If they aren't already, have them become members here, they can get excellent "virtual mentors" here.
The cornered cat web site has a wealth of good information.
It is run by pax, a former moderator here and mother herself.
Good luck.
 
While it's good to encourage intellectual interests, the demand for "gun designers" is about as low as you can get. Sorry to be the wet blanket. Gun manufacturers are relatively small and the number of R&D employees could probably be counted on your hand. Frankly their hasn't been much in the name of real innovation in decades. Almost all new features are created for marketing reasons. I think people have this false notion that working for a gun company is glamorous and you get to shoot guns all day for free.
 
Seconding Mechanical Engineering push, make them get into math classes, AP, IB, mathletics, etc. What I wouldn't suggest is some vocational school/program in gunsmithing only because if they truly have a passion for it, they should aim as high as possible.

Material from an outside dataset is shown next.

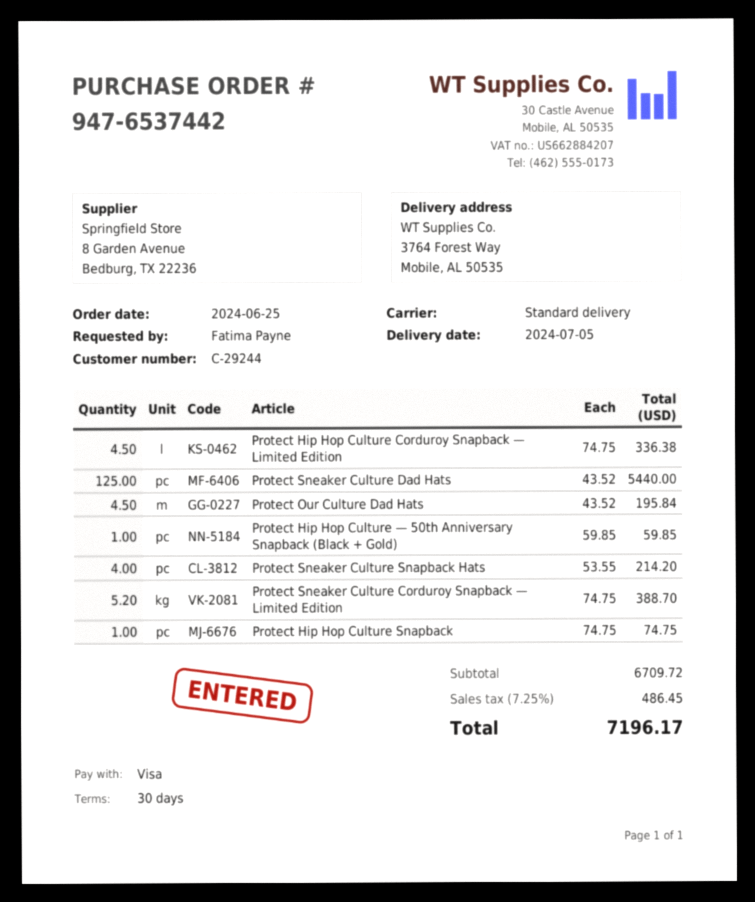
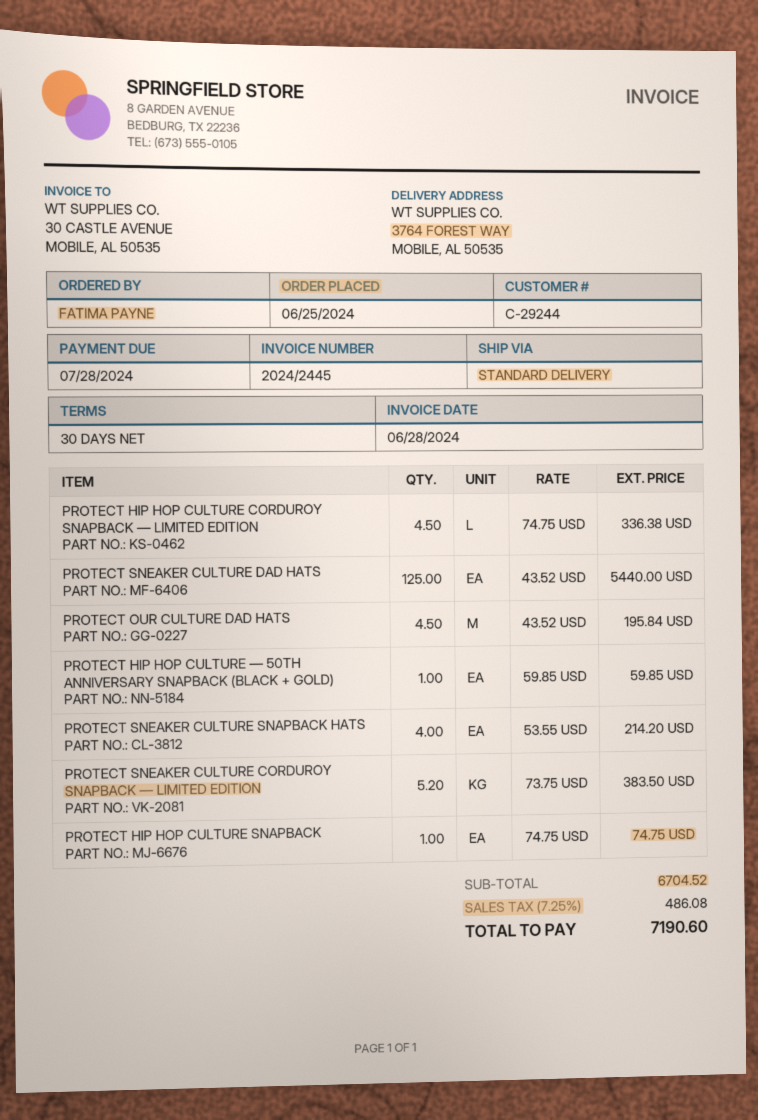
Protect Sneaker Culture Corduroy Snapback — Limited Edition: 5.2 x 74.75 = 388.70 -> 5.2 x 73.75 = 383.50
subtotal: 6709.72 -> 6704.52
tax: 7.25% = 486.45 -> 7.25% = 486.08
total: 7196.17 -> 7190.60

I was interested in, amongst other things, firearms when I was in high school but didn't have what it takes to be an engineer, got into business instead. Now I sell missiles for a living.
 
Son's interest in guns.

Both my boys have shot in the Junior's Program at my club using 22 cal single shot rifles. They liked it enough to progress to pistols and rifles.
Safety was a primary concern since they first used firearms and they learned primarly from me.
So get involved with them and share their shooting experiences and you'll have more in common with them and maybe pick up a few tips as well.
Shooting coaches have shown them the way to better shooting habits and as you know your interest is piqued when you see improvements.
BacSi
 
Such encouraging parents, awesome.

I would recommend engineering school, multiple firearm clubs (of different variety, IE Skeet, pistol target, rifle target), the more experience they receive the better they will become with safety and knowledge of firearms. Also maybe recommend other NRA courses, besides the basic ones, eventually working their way to a firearms instructor certificate as they become older. Engineering skills + firearm shooting experience + quality family = productive new firearm manufacturer.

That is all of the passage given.